Na Europa Central e nos países balcânicos só um tema despertava suas populações da letargia: o ódio que nutriam uns pelos outros. Austríacos, eslavos, croatas, eslovenos e magiares eram povos que a guerra unira ou separara em fronteiras que pouco ou nada tinham a ver com suas identidades culturais e tradições históricas.
A Itália de Mussolini encontrava-se em recessão, provocada pelo desempenho pífio da indústria e da agricultura. Isso se refletia na Bolsa de Valores de Milão, onde os preços das ações simplesmente não se moviam devido à ausência quase total de negócios.
Nesse quadro de penúria, a França e a Suíça, assim como a nova Alemanha, eram exceções.
Os suíços, ao contrário de seus vizinhos, acompanhavam com vivo interesse os eventos em Nova York e investiam enormes somas nos bancos americanos para que estes, por sua vez, concedessem empréstimos a taxas que não raro chegavam a 10% ao ano e até mais, com os quais financiavam a especulação alavancada de Wall Street.
Já a França, onde as cotações da Bolsa de Nova York quase não apareciam nos jornais, experimentava seu próprio boom. Com orçamento equilibrado, balança comercial superavitária, pleno emprego, franco valorizado e alto padrão de vida da população, além de enorme reserva em ouro, os franceses viviam em uma fortaleza econômica.
Em Nova York, Charlton MacVeagh, de 26 anos, jantava na casa da família de sua namorada, Adele, 19, filha de Edwin Merrill, presidente do pequeno mas reputado Bank of New York.

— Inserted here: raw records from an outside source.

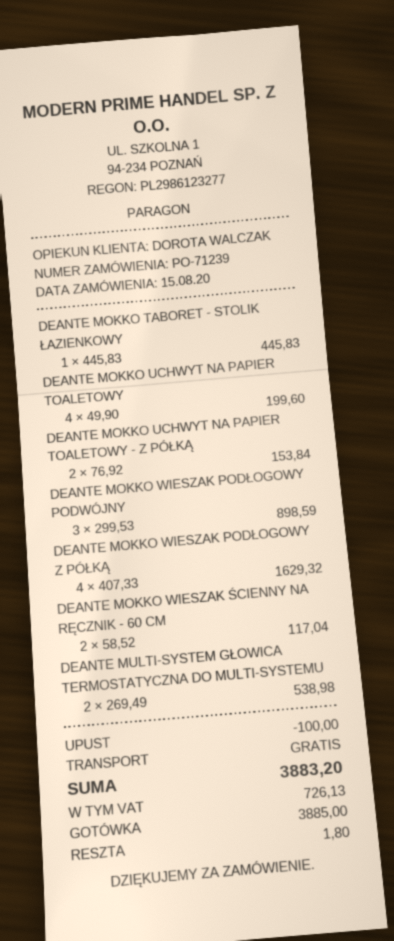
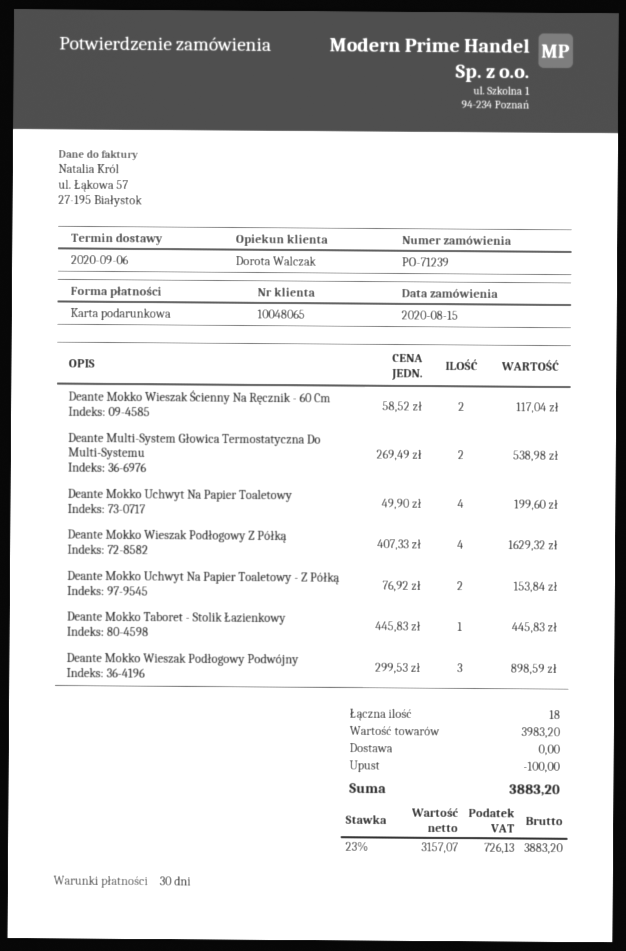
payment method: cash -> gift card

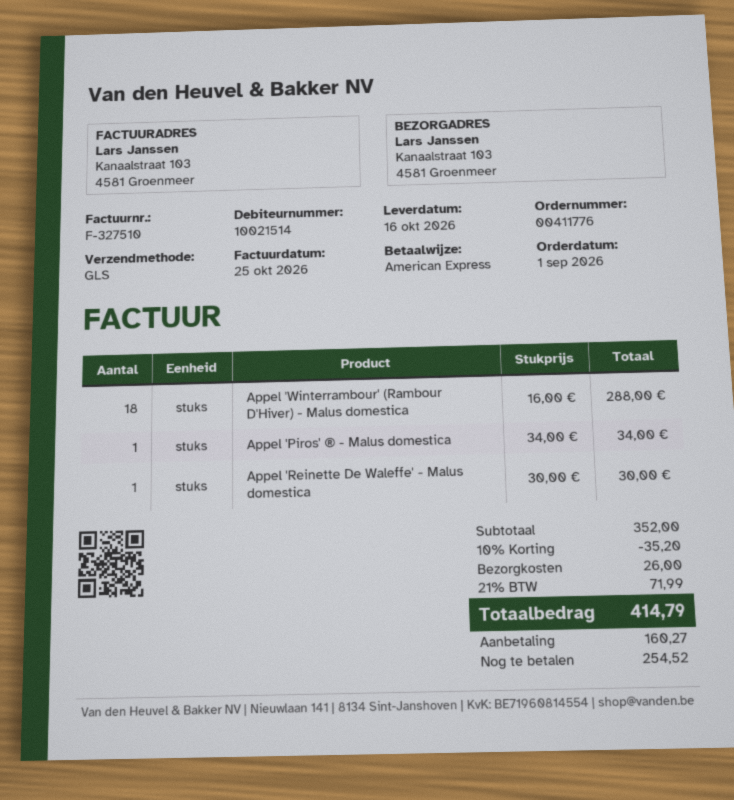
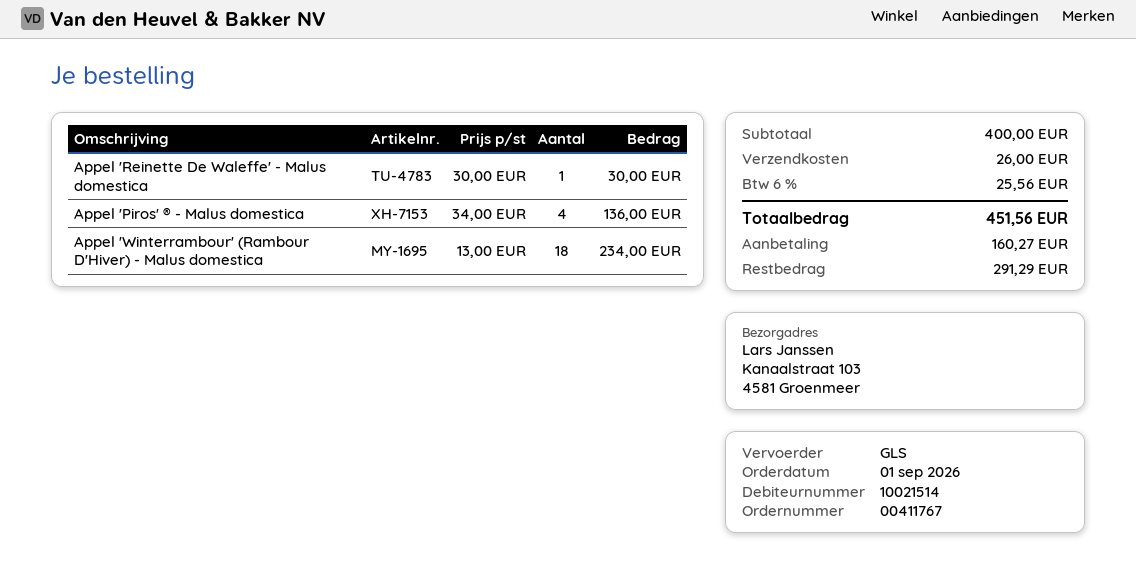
order number: 00411776 -> 00411767
Appel 'Winterrambour' (Rambour D'Hiver) - Malus domestica: 18 x 16.00 = 288.00 -> 18 x 13.00 = 234.00
Appel 'Piros' ® - Malus domestica: 1 x 34.00 = 34.00 -> 4 x 34.00 = 136.00
subtotal: 352.00 -> 400.00
discount: 10% = 35.20 -> none
tax: 21% = 71.99 -> 6% = 25.56
total: 414.79 -> 451.56
balance: 254.52 -> 291.29

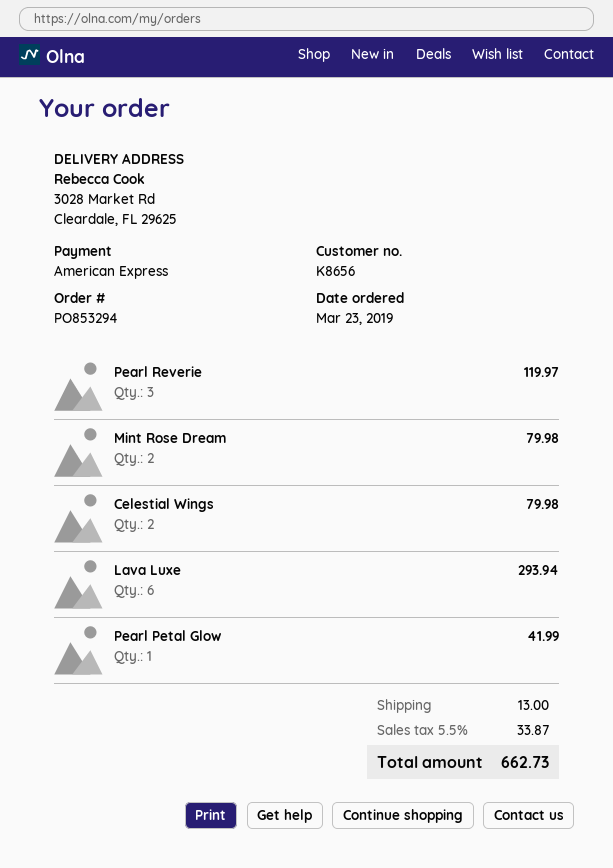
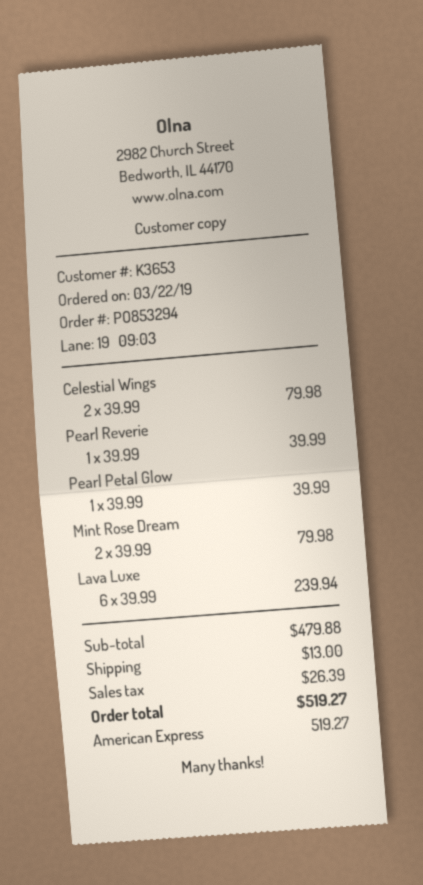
order date: 2019-03-23 -> 2019-03-22
customer number: K8656 -> K3653
Pearl Reverie: 3 for 119.97 -> 1 for 39.99
Lava Luxe: 6 for 293.94 -> 6 for 239.94
Pearl Petal Glow: 1 for 41.99 -> 1 for 39.99
tax: 33.87 -> 26.39
total: 662.73 -> 519.27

Ele já fizera isso outras vezes, mas agora se tratava de um evento formal. Os homens vestiam smokings; as mulheres, longos. Charlton MacVeagh e Adele anunciariam seu noivado.
O casal de jovens se conhecia havia dois anos, pois ele e o irmão dela, Edwin Jr., tinham sido colegas de classe em Harvard. Depois, Charlton estudara no Balliol College, em Oxford, na Inglaterra. Como se não bastassem seus dotes acadêmicos, era simpático, bonito, elegante, culto, inteligente e trabalhava na Casa Morgan, além de ser filho de Charles MacVeagh, sócio de um dos mais importantes escritórios de advocacia de Nova York e então embaixador dos Estados Unidos no Japão. Enfim, Charlton era um marido que qualquer pai, por mais exigente que fosse, desejaria para sua filha.
Só havia um defeito em Charlton MacVeagh, pelo menos na visão de seu futuro sogro. Tratava-se de um rapaz liberal, tendo apoiado causas de trabalhadores, coisa que, aliás, não escondia de ninguém.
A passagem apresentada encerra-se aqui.